TASK ITEM: Images appear in the records below; leave them out and repeat everything else exactly.

DATA FOR THE TASK:
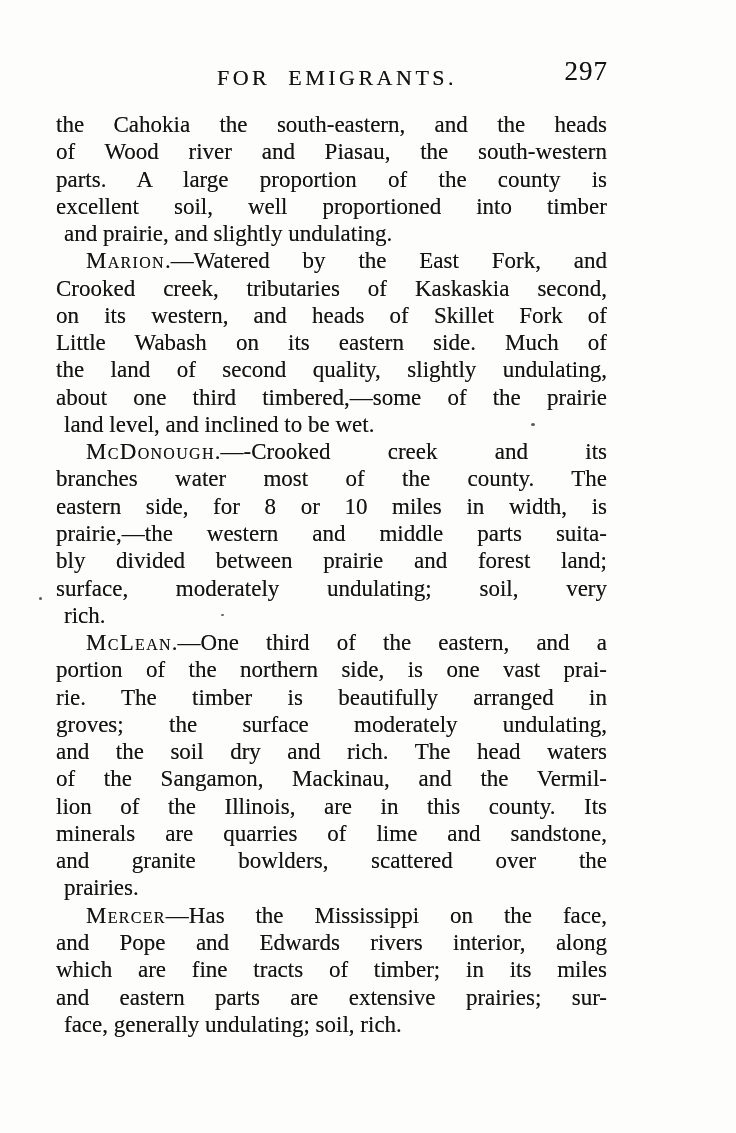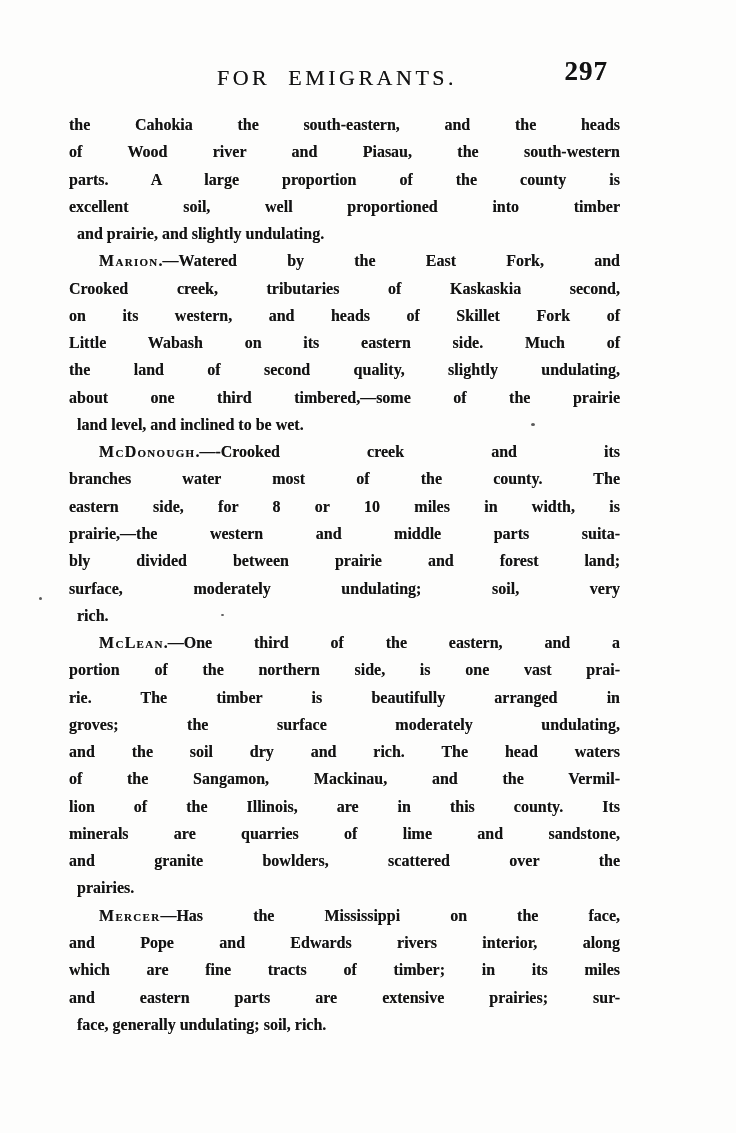--- a/index.html
+++ b/index.html
@@ -31,34 +31,33 @@
     letter-spacing: 3.5px;
     word-spacing: 9px;
     white-space: nowrap;
     text-shadow: 0 0 0.4px rgba(0,0,0,0.55);
   }
   .page-number {
     position: absolute;
     top: 56px;
     right: 128px;
     font-size: 27px;
-    font-weight: bold;
+    font-weight: normal;
     letter-spacing: 1px;
     text-shadow: 0 0 0.4px rgba(0,0,0,0.55);
   }
   
   .page-body {
     position: absolute;
     top: 111px;
-    left: 69px;
+    left: 56px;
     width: 551px;
-    font-size: 16px;
+    font-size: 23px;
     line-height: 27.27px;
     text-shadow: 0 0 0.35px rgba(0,0,0,0.5);
-    font-weight: bold;
   }
   .paragraph { margin: 0; }
   .line {
     text-align: justify;
     text-align-last: justify;
     white-space: nowrap;
     height: 27.27px;
   }
   .line.last {
     text-align: left;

RESPONSE TO THE EXERCISE:
--- a/index.html
+++ b/index.html
@@ -31,34 +31,33 @@
     letter-spacing: 3.5px;
     word-spacing: 9px;
     white-space: nowrap;
     text-shadow: 0 0 0.4px rgba(0,0,0,0.55);
   }
   .page-number {
     position: absolute;
     top: 56px;
     right: 128px;
     font-size: 27px;
-    font-weight: bold;
+    font-weight: normal;
     letter-spacing: 1px;
     text-shadow: 0 0 0.4px rgba(0,0,0,0.55);
   }
   
   .page-body {
     position: absolute;
     top: 111px;
-    left: 69px;
+    left: 56px;
     width: 551px;
-    font-size: 16px;
+    font-size: 23px;
     line-height: 27.27px;
     text-shadow: 0 0 0.35px rgba(0,0,0,0.5);
-    font-weight: bold;
   }
   .paragraph { margin: 0; }
   .line {
     text-align: justify;
     text-align-last: justify;
     white-space: nowrap;
     height: 27.27px;
   }
   .line.last {
     text-align: left;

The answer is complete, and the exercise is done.